Knox se inclinó y dejó la pistola en el suelo. Uno de los hombres la recogió y se la guardó en el bolsillo junto con la cartera y el móvil de Knox. A Stone le hicieron lo mismo.

El hombre que había disparado abrió la cartera y comprobó la documentación. Alzó la vista hacia Knox y negó con la cabeza lentamente porque le costaba asimilar la situación. Habló por el walkie-talkie.

—Tenemos un problema gordo aquí.

Tras un minuto de conversación, el hombre metió el walkie-talkie en una funda que llevaba en el cinturón.

—¿Los matamos aquí? —preguntó uno.

—No, no los matamos aquí —espetó el cabecilla—. Tenemos que pensar en una solución. —Hizo una seña a sus hombres—. Atadlos.

Se abalanzaron sobre Knox y Stone y los ataron juntos rápidamente. Luego los condujeron de vuelta a la carretera y los colocaron boca abajo en la trasera de una camioneta. El vehículo se puso en marcha mientras los demás hombres subían a los otros vehículos.

Al cabo de cinco minutos la camioneta salió de la carretera a toda velocidad y entró en un claro donde paró derrapando y levantando un remolino de tierra y hierba arrancada.

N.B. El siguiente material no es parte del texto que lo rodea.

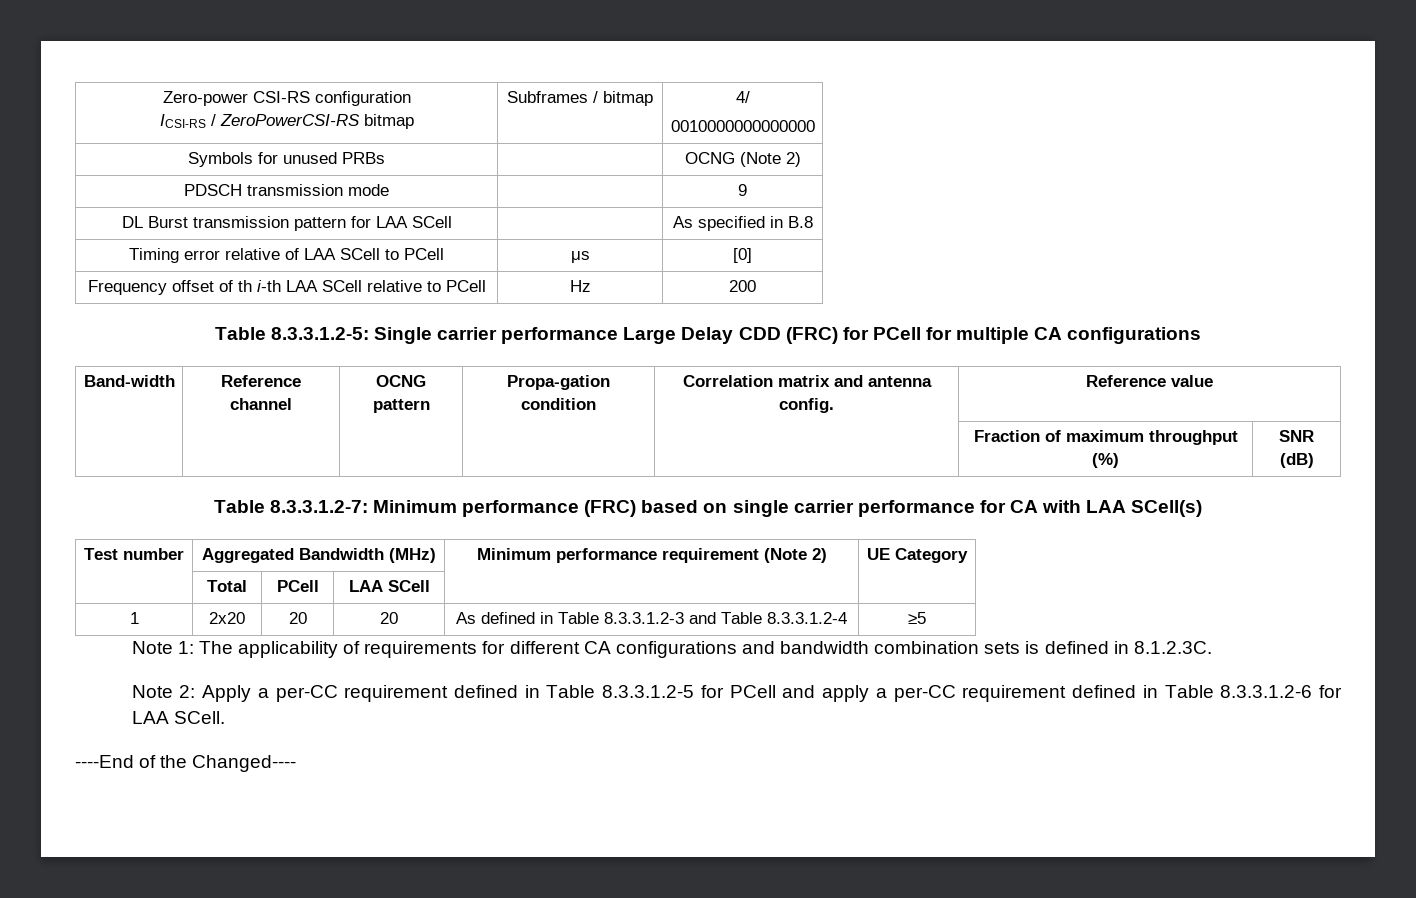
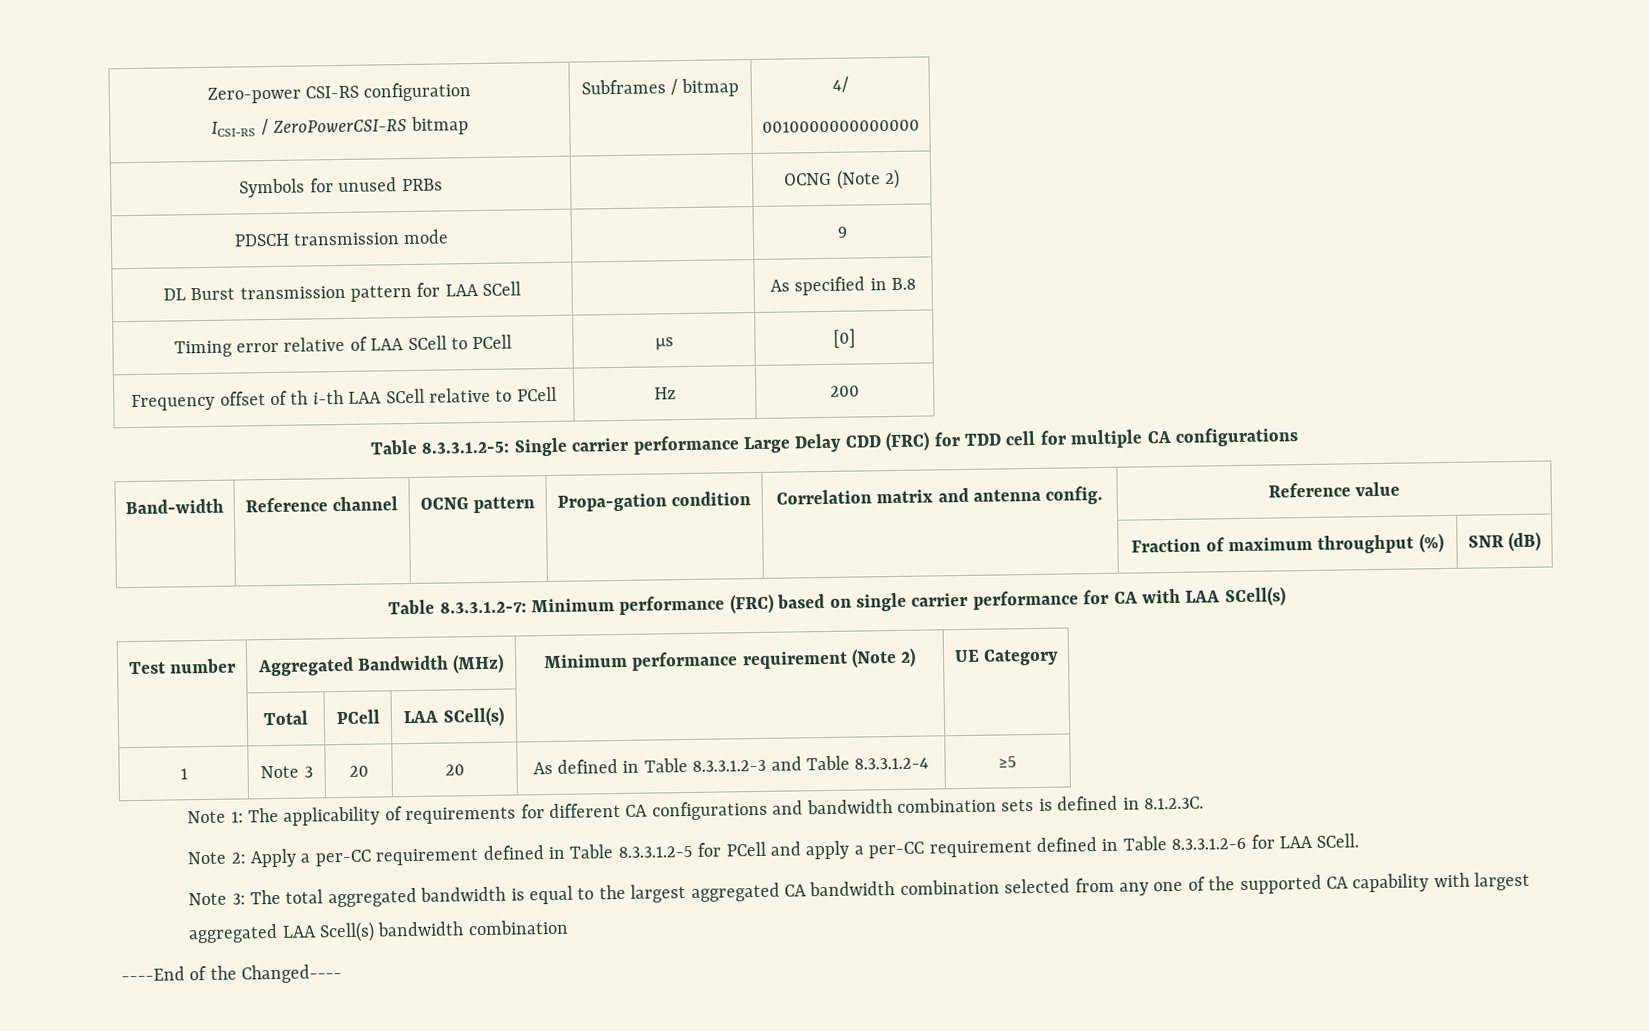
- Table 8.3.3.1.2-5: Single carrier performance Large Delay CDD (FRC) for PCell for multiple CA configurations
+ Table 8.3.3.1.2-5: Single carrier performance Large Delay CDD (FRC) for TDD cell for multiple CA configurations
- | Total | PCell | LAA SCell | |
- 1 | 2x20 | 20 | 20 | As defined in Table 8.3.3.1.2-3 and Table 8.3.3.1.2-4 | ≥5
+ | Total | PCell | LAA SCell(s) | |
+ 1 | Note 3 | 20 | 20 | As defined in Table 8.3.3.1.2-3 and Table 8.3.3.1.2-4 | ≥5
+ Note 3: The total aggregated bandwidth is equal to the largest aggregated CA bandwidth combination selected from any one of the supported CA capability with largest aggregated LAA Scell(s) bandwidth combination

Stone lo oyó antes que Knox.

—Un helicóptero.

Aterrizó al lado de la camioneta. El batir de las hélices era tan potente que, a pesar de estar atados juntos, a Stone y Knox les costó mantener el equilibrio cuando los introdujeron en el helicóptero. Dos hombres armados subieron con ellos y el aparato despegó.

—¿Adónde vamos? —preguntó Knox. Como los hombres no respondieron, miró a Stone—. ¿Alguna idea?

Stone recorrió con la mirada el interior del helicóptero. Con anterioridad, sólo había visto otro helicóptero por aquella zona.

—Creo que nos dirigimos a Dead Rock.

—¿Qué demonios es Dead Rock?

Stone miró por la ventanilla.

—Eso.

Knox se inclinó a un lado y observó las luces del presidio.

—Una prisión de máxima seguridad —añadió Stone—. ¿Cómo coño unos narcotraficantes nos llevan a una prisión de má…? —Knox se calló y palideció—. Estamos jodidos. Bien jodidos.